La procrastination : comment arrêter de remettre sa vie à demain

La procrastination n’est ni de la paresse ni un défaut de caractère. Il s’agit d’un phénomène psychologique complexe, étroitement lié à la régulation des émotions. Selon les recherches de Timothy Pychyl, de l’Université Carleton, remettre les tâches à plus tard constitue avant tout une stratégie visant à éviter des émotions désagréables : l’anxiété, la peur de l’échec, l’ennui ou le sentiment d’absurdité. Comprendre ce mécanisme est la première étape pour reprendre le contrôle de son temps.
Pourquoi procrastinons-nous ?
Le cerveau humain est naturellement programmé pour privilégier les récompenses immédiates plutôt que les bénéfices différés. Le système limbique, qui gère les émotions, prend souvent le dessus sur le cortex préfrontal, responsable de la planification à long terme. C’est pourquoi nous choisissons parfois de regarder une série plutôt que de terminer un rapport, tout en étant pleinement conscients des conséquences.
La procrastination chronique est également associée à une augmentation du stress, à des symptômes dépressifs et à un affaiblissement du système immunitaire, comme l’ont démontré les recherches de la psychologue Fuschia Sirois.
Des stratégies psychologiques efficaces
La règle des deux minutes
Si une tâche prend moins de deux minutes, faites-la immédiatement. Cette méthode, proposée par David Allen, permet de briser le cercle de la procrastination et de créer un sentiment d’accomplissement qui stimule le système de récompense du cerveau grâce à la dopamine.
Découper les tâches
Un objectif ambitieux, comme « rédiger une thèse », peut sembler paralysant en raison de son ampleur. Divisez-le en micro-étapes : « ouvrir le document », « écrire un paragraphe ». Plus une tâche est précise, moins elle génère d’anxiété et plus il est facile de commencer.
La technique Pomodoro
Travailler par périodes de 25 minutes entrecoupées de courtes pauses exploite le fonctionnement naturel de l’attention. Le cerveau accepte plus facilement un effort limité qu’une charge de travail qui paraît interminable. Après plusieurs « pomodoros », les progrès deviennent rapidement visibles.
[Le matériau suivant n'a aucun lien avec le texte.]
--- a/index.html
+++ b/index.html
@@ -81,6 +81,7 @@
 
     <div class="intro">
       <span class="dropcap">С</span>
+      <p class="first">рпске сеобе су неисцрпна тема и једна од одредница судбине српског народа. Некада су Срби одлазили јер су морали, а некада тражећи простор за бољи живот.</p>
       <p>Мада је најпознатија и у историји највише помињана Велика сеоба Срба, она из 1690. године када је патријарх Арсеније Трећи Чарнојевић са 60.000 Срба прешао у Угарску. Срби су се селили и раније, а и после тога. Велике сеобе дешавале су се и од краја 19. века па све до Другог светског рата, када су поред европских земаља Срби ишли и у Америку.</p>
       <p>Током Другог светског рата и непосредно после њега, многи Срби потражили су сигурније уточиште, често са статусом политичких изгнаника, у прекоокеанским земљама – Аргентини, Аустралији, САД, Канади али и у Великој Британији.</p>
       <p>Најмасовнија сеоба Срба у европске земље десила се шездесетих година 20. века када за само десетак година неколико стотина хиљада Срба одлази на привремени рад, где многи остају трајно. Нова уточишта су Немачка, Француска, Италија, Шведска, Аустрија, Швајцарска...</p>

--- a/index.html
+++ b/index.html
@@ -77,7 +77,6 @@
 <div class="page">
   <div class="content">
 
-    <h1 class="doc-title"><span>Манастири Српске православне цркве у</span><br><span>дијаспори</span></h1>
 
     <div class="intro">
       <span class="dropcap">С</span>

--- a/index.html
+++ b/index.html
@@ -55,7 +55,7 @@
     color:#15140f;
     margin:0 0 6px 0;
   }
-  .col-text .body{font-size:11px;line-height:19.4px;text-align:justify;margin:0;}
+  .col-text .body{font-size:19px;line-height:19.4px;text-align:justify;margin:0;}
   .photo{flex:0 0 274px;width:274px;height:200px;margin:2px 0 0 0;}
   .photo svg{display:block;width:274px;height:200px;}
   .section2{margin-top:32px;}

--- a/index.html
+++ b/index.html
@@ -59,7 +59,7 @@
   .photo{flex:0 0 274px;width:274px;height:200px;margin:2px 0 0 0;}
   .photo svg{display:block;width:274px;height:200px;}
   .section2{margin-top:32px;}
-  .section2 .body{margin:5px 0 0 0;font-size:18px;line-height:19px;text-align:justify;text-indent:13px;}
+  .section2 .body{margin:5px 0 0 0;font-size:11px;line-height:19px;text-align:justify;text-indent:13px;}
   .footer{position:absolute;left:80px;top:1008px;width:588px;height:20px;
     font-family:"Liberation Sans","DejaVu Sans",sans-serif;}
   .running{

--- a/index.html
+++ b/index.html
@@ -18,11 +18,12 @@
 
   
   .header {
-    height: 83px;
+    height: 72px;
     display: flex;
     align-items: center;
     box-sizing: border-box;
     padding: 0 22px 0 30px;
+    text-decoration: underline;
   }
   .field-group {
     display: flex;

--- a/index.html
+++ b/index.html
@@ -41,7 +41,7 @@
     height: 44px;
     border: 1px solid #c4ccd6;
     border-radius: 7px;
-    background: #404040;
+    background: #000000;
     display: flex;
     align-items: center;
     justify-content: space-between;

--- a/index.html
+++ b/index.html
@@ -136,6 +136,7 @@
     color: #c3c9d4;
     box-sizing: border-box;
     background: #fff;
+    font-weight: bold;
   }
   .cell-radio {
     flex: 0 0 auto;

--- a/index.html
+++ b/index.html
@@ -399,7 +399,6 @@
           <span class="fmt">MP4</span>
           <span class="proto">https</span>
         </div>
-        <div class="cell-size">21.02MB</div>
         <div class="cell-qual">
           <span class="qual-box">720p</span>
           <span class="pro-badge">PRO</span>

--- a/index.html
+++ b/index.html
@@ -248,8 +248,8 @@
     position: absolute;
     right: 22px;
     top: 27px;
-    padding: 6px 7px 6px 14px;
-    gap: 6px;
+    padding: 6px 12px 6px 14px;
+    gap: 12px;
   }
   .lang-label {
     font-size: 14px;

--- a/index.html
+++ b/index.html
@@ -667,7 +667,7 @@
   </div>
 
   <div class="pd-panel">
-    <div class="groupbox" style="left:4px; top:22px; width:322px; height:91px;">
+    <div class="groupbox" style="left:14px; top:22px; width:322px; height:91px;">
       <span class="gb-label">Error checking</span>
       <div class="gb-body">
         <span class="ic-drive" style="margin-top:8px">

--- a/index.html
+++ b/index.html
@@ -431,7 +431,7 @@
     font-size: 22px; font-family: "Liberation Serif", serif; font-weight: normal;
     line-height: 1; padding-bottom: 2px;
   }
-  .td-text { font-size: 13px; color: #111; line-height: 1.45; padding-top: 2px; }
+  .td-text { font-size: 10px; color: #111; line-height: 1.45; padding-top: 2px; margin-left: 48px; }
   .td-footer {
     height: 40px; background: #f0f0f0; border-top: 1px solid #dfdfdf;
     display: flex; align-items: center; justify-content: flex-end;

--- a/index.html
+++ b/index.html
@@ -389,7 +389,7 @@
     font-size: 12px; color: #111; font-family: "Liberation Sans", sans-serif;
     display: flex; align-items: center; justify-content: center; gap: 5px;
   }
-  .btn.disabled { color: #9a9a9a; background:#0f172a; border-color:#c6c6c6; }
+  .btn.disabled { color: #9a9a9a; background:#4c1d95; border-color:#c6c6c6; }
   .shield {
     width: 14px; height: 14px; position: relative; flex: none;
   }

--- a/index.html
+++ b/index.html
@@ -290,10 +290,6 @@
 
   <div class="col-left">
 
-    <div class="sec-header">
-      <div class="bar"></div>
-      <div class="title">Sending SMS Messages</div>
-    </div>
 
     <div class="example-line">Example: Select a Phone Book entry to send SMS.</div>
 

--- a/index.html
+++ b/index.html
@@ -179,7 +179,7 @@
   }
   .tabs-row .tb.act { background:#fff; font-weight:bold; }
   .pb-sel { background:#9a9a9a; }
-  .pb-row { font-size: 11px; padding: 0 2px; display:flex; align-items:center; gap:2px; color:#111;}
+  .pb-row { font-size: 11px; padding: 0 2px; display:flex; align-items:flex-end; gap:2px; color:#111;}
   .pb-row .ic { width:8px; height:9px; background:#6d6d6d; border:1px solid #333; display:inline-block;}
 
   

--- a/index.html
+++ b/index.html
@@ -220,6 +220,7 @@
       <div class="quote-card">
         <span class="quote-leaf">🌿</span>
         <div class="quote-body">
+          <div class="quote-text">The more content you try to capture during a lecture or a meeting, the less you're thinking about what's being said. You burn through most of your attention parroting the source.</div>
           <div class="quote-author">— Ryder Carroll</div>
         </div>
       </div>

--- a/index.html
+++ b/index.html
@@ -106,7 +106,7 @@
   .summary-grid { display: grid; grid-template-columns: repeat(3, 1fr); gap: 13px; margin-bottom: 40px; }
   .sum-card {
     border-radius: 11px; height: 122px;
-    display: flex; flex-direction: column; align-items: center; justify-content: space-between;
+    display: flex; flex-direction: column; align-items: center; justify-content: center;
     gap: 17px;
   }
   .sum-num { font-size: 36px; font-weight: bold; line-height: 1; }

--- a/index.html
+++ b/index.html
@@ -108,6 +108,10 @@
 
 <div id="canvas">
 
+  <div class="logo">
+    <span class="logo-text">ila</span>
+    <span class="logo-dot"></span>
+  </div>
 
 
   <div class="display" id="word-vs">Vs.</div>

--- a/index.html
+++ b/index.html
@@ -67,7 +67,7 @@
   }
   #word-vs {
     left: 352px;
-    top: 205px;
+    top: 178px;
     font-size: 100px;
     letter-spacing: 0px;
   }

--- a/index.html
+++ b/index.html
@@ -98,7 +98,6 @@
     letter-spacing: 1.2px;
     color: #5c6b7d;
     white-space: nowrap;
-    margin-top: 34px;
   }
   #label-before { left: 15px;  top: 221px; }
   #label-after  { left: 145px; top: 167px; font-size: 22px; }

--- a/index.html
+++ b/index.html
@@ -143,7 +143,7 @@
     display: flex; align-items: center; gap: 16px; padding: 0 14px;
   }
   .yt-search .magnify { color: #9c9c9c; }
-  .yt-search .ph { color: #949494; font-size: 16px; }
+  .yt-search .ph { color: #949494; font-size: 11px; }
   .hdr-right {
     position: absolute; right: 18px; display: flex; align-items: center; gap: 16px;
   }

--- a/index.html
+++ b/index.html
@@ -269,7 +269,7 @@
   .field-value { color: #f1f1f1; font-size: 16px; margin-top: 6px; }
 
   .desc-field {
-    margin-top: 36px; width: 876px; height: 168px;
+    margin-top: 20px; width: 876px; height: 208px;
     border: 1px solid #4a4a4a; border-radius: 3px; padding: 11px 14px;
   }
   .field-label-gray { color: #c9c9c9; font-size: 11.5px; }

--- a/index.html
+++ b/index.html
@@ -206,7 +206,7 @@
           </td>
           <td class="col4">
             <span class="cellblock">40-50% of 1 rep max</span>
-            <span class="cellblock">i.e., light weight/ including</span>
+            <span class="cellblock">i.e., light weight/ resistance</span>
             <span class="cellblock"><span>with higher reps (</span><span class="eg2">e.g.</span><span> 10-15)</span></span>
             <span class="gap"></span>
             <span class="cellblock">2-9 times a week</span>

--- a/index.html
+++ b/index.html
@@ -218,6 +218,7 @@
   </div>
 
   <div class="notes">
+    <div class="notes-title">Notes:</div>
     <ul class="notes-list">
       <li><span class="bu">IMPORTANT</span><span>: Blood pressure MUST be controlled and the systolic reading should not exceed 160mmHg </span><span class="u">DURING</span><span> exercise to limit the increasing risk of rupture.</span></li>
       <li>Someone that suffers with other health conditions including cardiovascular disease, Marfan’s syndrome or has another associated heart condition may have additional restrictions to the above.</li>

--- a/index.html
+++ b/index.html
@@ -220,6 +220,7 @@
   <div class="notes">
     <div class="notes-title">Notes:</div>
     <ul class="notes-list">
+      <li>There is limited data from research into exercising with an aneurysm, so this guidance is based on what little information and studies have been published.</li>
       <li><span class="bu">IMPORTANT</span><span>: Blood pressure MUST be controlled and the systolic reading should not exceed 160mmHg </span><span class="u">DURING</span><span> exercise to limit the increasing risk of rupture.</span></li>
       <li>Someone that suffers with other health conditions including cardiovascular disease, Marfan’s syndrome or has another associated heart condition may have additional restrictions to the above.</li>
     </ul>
Faire preuve d’auto-compassion plutôt que d’autocritique
Les recherches montrent que les personnes qui se pardonnent leurs épisodes de procrastination sont moins susceptibles de recommencer. À l’inverse, l’autocritique excessive augmente l’anxiété et entretient le cycle de l’évitement.
Les intentions de mise en œuvre
La formulation « Si… alors… » (par exemple : « S’il est 9 heures, j’ouvrirai mon dossier de travail ») transforme une intention en comportement automatique et réduit la charge des fonctions exécutives. Développée par le psychologue Peter Gollwitzer, cette méthode a démontré son efficacité dans de nombreuses études.
Aménager son environnement
Éloignez votre téléphone portable, fermez les onglets inutiles et préparez votre espace de travail à l’avance. La volonté est une ressource limitée ; il est plus judicieux de supprimer les sources de distraction que de compter uniquement sur votre maîtrise de soi.
Quand consulter un professionnel ?
Si le report des tâches s’accompagne d’une humeur durablement dépressive, d’une perte d’intérêt pour la vie ou de réactions de panique face aux échéances, il peut s’agir non pas de procrastination, mais des symptômes d’un trouble anxieux, d’une dépression ou d’un TDAH (trouble du déficit de l’attention avec ou sans hyperactivité).
Dans ces situations, la psychothérapie, en particulier la thérapie cognitivo-comportementale (TCC), offre des résultats durables lorsque les techniques d’auto-assistance ne suffisent plus.
Il est essentiel de se rappeler que la procrastination n’est pas une fatalité, mais un signal. Une fois que vous apprenez à l’écouter, vous n’avez plus besoin de lutter contre vous-même : vous pouvez commencer à dialoguer avec vous-même.